Defiance: “Pilot” Recap
Syfy’s new war-ravaged future Earth series, starring Julie Benz and Grant Bowler, might be a grab bag of pre-existing sci-fi, but it’s still good fun.
Marking a huge collaborative effort between Syfy and the game company Trion Worlds, Defiance debuted tonight with an over-sized pilot episode that adeptly and joyfully set the stage for the series and, hopefully, enticed viewers to check out the Defiance MMO which launched today in conjunction with the show. Not everything about the series is great – the dialogue could use a lot of work, for one – but, admittedly, parts of me are so excited that an ambitious, honest-to-goodness science fiction show is on Syfy, that I found myself just going along for the ride. Even though it’s a ride I’ve taken already with other properties like Babylon 5, Deep Space Nine, Firefly and Star Wars, to name a few.
So there you have it. Derivativeness will be people’s main complaint with this show. But to me – and I know this sounds strange – by being and encompassing just about everything this series is able to find its own voice. Defiance comes with a wonderfully elaborate backstory/history in which Votans (the collective name for seven exiled alien races) arrived at Earth in 2013 looking for a new home. Eventually, fear and tension got the better of everyone involved and there was a giant global war which resulted in big catastrophic terraforming, transforming Earth into a wasteland. There’s more to get into here, but it’s my hope that all of this will eventually be explained on the series and that viewers won’t have to play the game in order to get a fullfilling experience.

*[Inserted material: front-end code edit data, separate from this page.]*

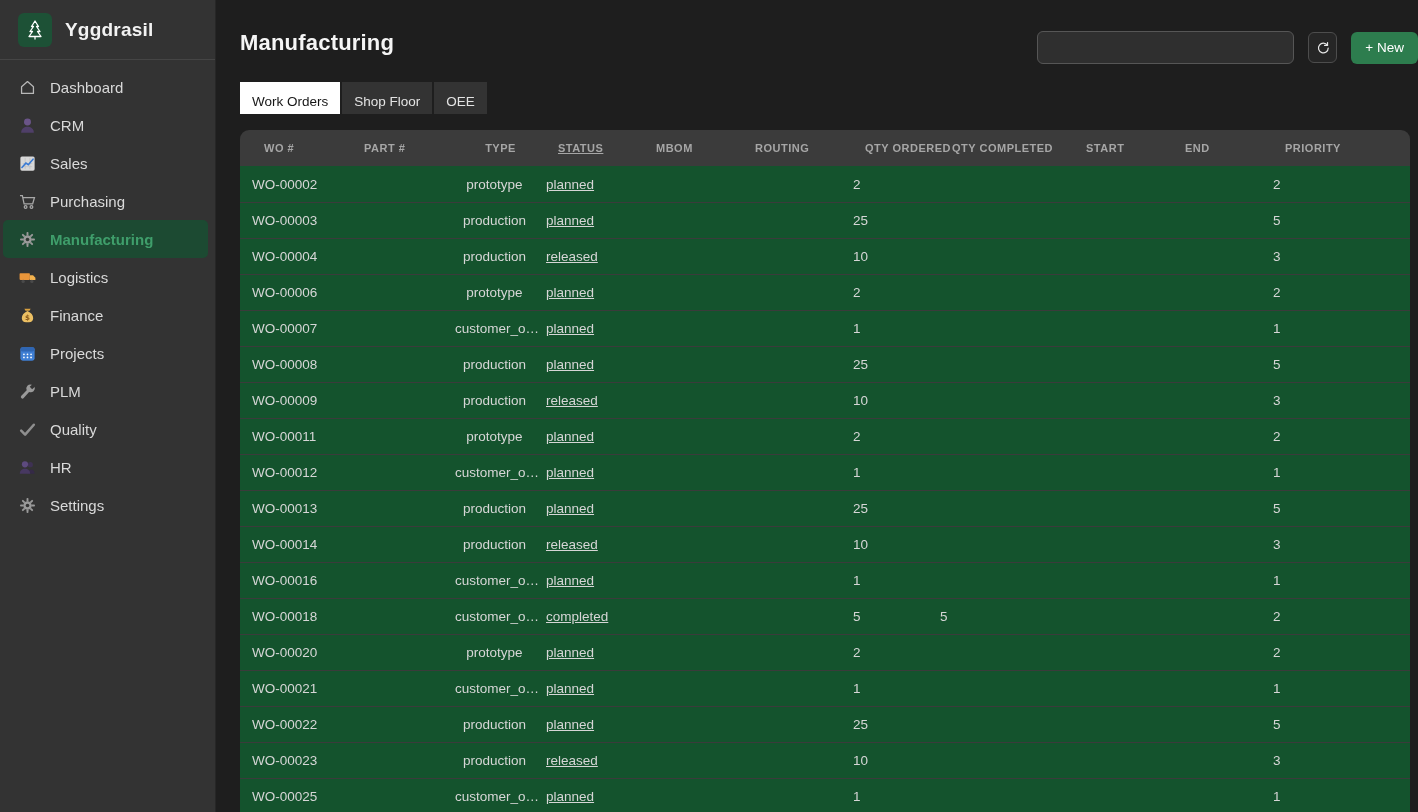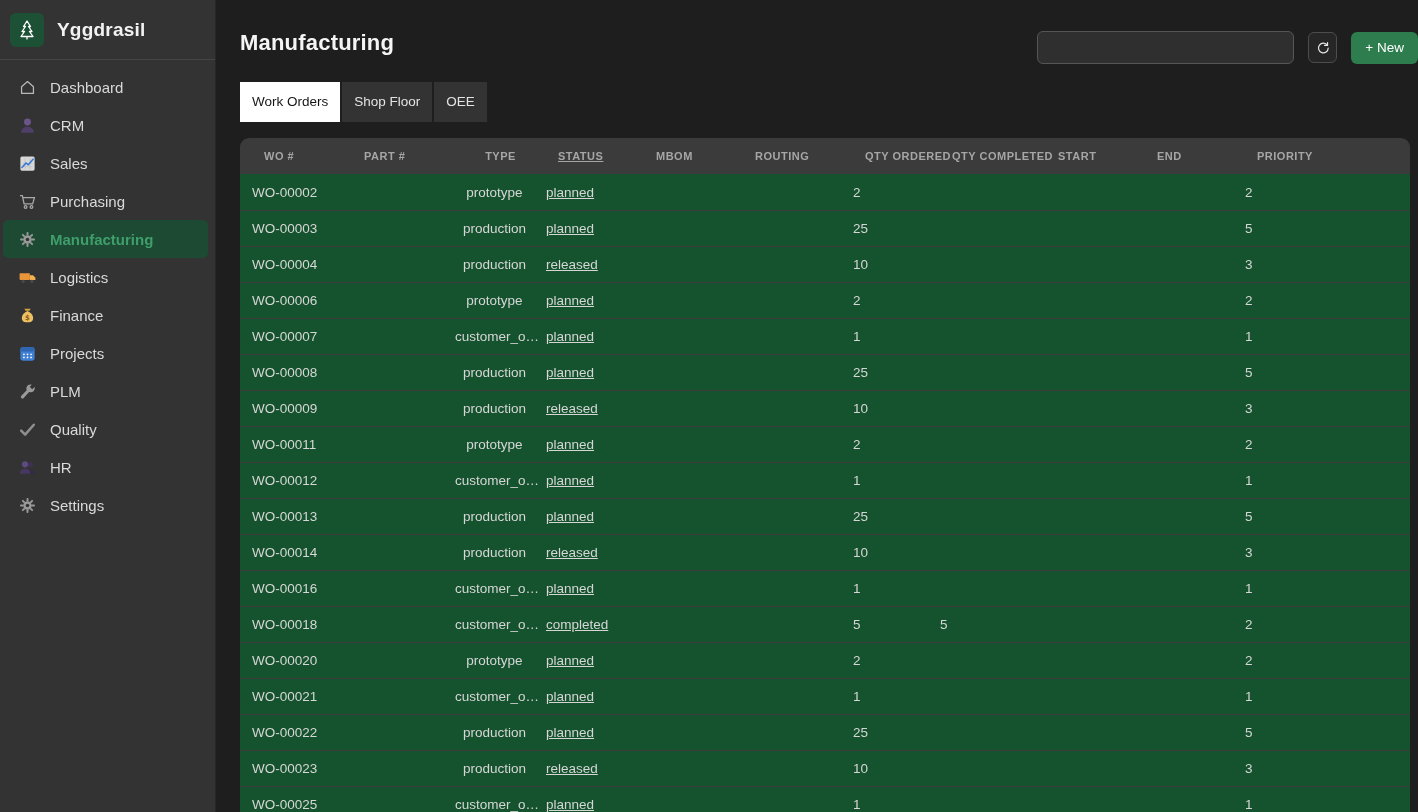--- a/index.html
+++ b/index.html
@@ -18,7 +18,7 @@
     border-right: 1px solid #272727;
     display: flex; flex-direction: column;
   }
-  .logo-row { display: flex; align-items: center; gap: 13px; padding: 13px 16px 12px 10px; }
+  .logo-row { display: flex; align-items: center; gap: 13px; padding: 13px 16px 12px 10px; margin-left: 8px; }
   .logo-box {
     width: 34px; height: 34px; background: #1d5136; border-radius: 6px;
     display: flex; align-items: center; justify-content: center; flex-shrink: 0;

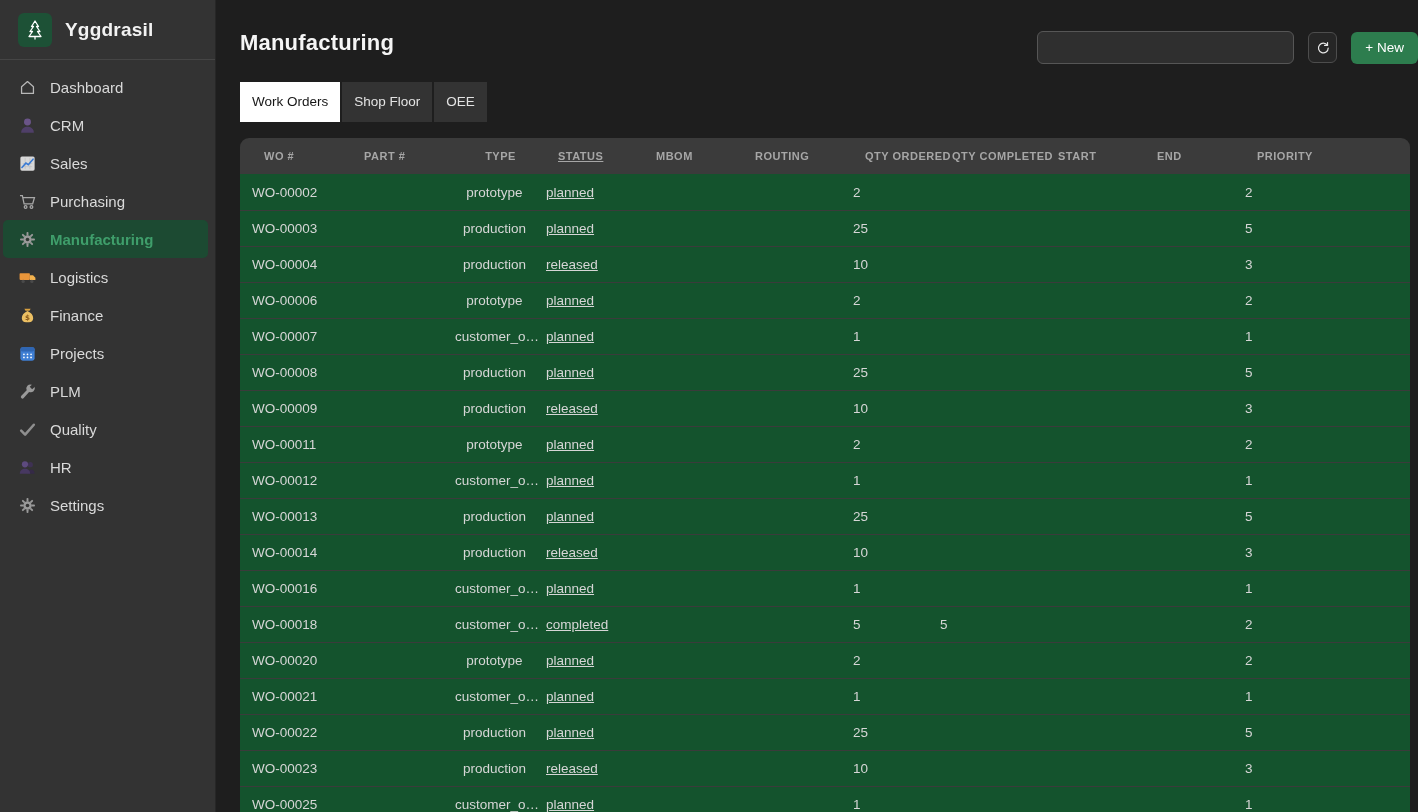--- a/index.html
+++ b/index.html
@@ -54,7 +54,7 @@
   
   .tabs { display: flex; gap: 2px; margin-top: 26px; }
   .tab {
-    height: 40px; line-height: 40px; padding: 0 12px; background: #333333;
+    height: 32px; line-height: 40px; padding: 0 12px; background: #333333;
     color: #e3e3e3; font-size: 13.5px; cursor: pointer; white-space: nowrap;
   }
   .tab.active { background: #ffffff; color: #161616; }

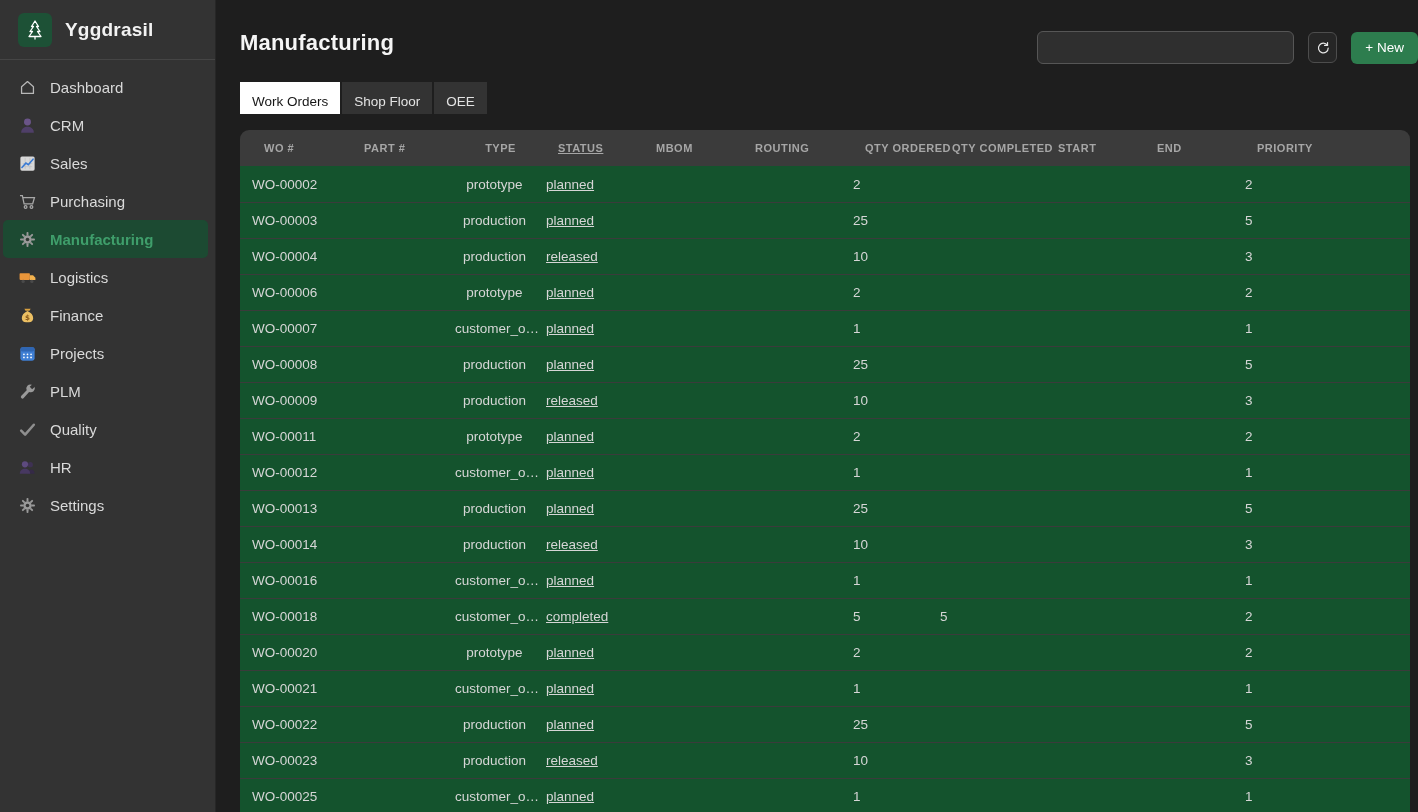--- a/index.html
+++ b/index.html
@@ -80,7 +80,7 @@
   }
   .c0 { width: 100px; } .c1 { width: 103px; } .c2 { width: 91px; text-align: center; } .c3 { width: 98px; text-decoration: underline; }
   .c4 { width: 99px; }  .c5 { width: 110px; } .c6 { width: 87px; } .c7 { width: 106px; }
-  .c8 { width: 99px; }  .c9 { width: 100px; } .c10 { width: 177px; flex: 1; }
+  .c8 { width: 99px; margin-left: 28px; }  .c9 { width: 100px; } .c10 { width: 177px; flex: 1; }
 </style>
 </head>
 <body>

Stephanie Leonidas and Grant Bowler and Irisa and Nolan.
The pilot episode deals with Grant Bowler’s ex-solider drifter, Nolan, and his adopted alien daughter Irisa, stopping off at the township-formerly-known-as-St. Louis, Defiance; an isolated Western-style community where humans and Votans live together in semi-harmony. With Nolan and Irisa we get both Han Solo and Mad Max, as both of them take the form of reluctant heroes. But whereas Nolan is a smug wiseass, Irisa is terse and lethal. Giving them that extra, weird father/daughter layer – where he doesn’t know how to be a father nor she a daughter – was an excellent touch and the two of them often clash over their overall (meandering) direction in life.
In Defiance, Nolan quickly finds himself frolicking with whores (in a brothel run by Mia Kershner’s Kenya) and entering himself into an underground alien fight club run by town crook Datak Tarr (Tony Curran). From there, much to the chagrin of Irisa, Nolan places himself in the middle of a family feud between Tarr and Graham Green’s town one-percenter, Rafe McCawley after Rafe assumes that his son was killed by Tarr’s son. Once the truth is uncovered though, a more sinster plot is revealed and by the end, everyone involved takes up arms to defend Defiance from an invasion by the Volge – a deadly automaton race that no one, alien or human, likes.
Providing a taste of the local flavor is Julie Benz, who plays Defiance’s newly appointed Mayor, Amanda Rosewater. This pilot could have just as easily been her story as her first day on the job turns out to be whirlwind of murder, conspiracy and war, but I’m glad it focused more on Nolan and Irisa. As of now, Benz does a great job as a foil for Nolan; eventually warming to him and asking him to remain in town as Defiance’s head lawman. The little twist at the end featuring the former Mayor, Nicky, being a key member of the invasion plot was enticing and enough to make me want to watch next week’s follow up.
Bowler, with Julie Benz as Amanda.
While not as dark and gritty as BSG, Defiance doesn’t necessarily play it safe. There’re still a lot of gaps to be filled in, backstory-wise, but what we’re given on screen is an effective and enjoyable hodge-podge of sci-fi’s past 50 years. It both works as an intergalactic Deadwood and a larger, genocidal war-based series.
Defiance premieres Monday, April 15th at 9/8c on Syfy.